Five Nights at Freddy’s 2 steadies December, yet a last minute streamer surprise is in play. As several big titles lean dark and mythic, there is room for one last creature feature or exorcism flick.
The key is connecting variety to fragmentation, not betting on one piece. The aim is not another Get Out chase, it is durable horror beyond gross.
The next genre season: installments, fresh concepts, in tandem with A jammed Calendar designed for chills
Dek The emerging scare slate packs immediately with a January cluster, from there unfolds through the warm months, and carrying into the festive period, weaving franchise firepower, original angles, and well-timed release strategy. Major distributors and platforms are committing to smart costs, box-office-first windows, and social-driven marketing that convert horror entries into cross-demo moments.
Horror momentum into 2026
The horror marketplace has proven to be the bankable lever in studio lineups, a vertical that can accelerate when it connects and still mitigate the floor when it doesn’t. After the 2023 year showed buyers that cost-conscious horror vehicles can steer the national conversation, the following year maintained heat with buzzy auteur projects and word-of-mouth wins. The momentum flowed into 2025, where revived properties and elevated films made clear there is a market for a variety of tones, from legacy continuations to filmmaker-driven originals that resonate abroad. The sum for 2026 is a schedule that is strikingly coherent across the field, with defined corridors, a mix of marquee IP and original hooks, and a recommitted attention on exclusive windows that fuel later windows on premium rental and SVOD.

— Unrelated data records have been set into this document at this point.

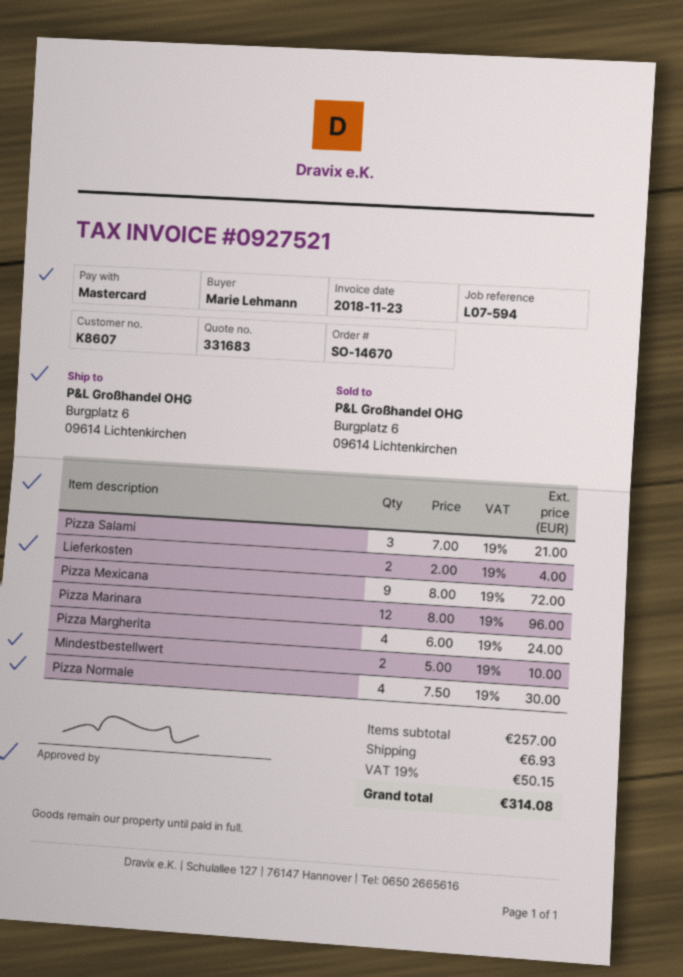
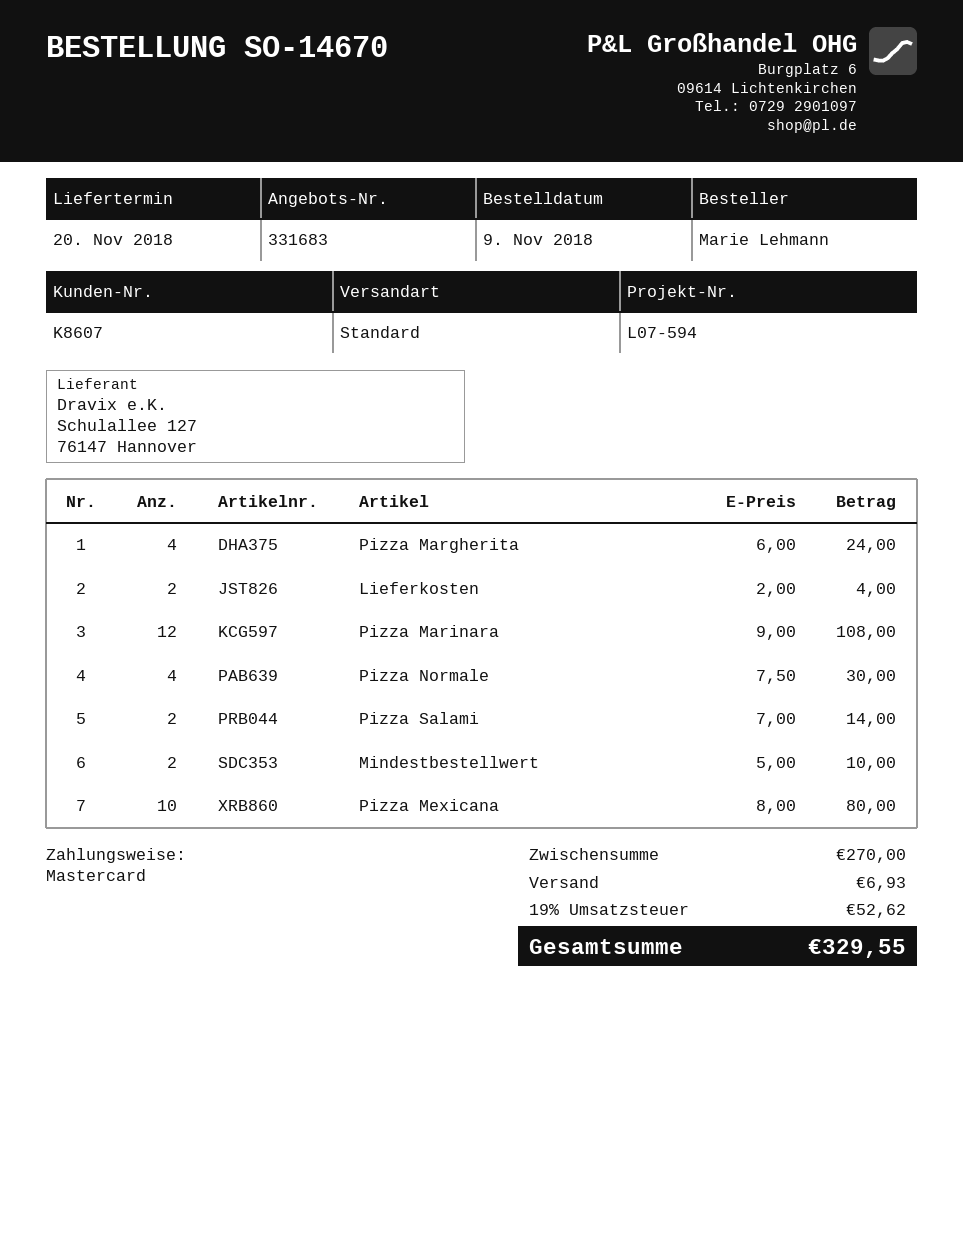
Pizza Salami: 3 x 7.00 = 21.00 -> 2 x 7.00 = 14.00
Pizza Mexicana: 9 x 8.00 = 72.00 -> 10 x 8.00 = 80.00
Pizza Marinara: 12 x 8.00 = 96.00 -> 12 x 9.00 = 108.00
subtotal: 257.00 -> 270.00
tax: 19% = 50.15 -> 19% = 52.62
total: 314.08 -> 329.55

Studio leaders note the space now works like a flex slot on the calendar. The genre can launch on almost any weekend, create a tight logline for trailers and platform-native cuts, and punch above weight with demo groups that line up on Thursday nights and continue through the second frame if the title delivers. After a strike-delayed pipeline, the 2026 cadence demonstrates conviction in that approach. The calendar kicks off with a loaded January lineup, then primes spring and early summer for counterweight, while carving room for a late-year stretch that stretches into late October and into the next week. The arrangement also reflects the continuing integration of indie arms and streaming partners that can develop over weeks, grow buzz, and move wide at the proper time.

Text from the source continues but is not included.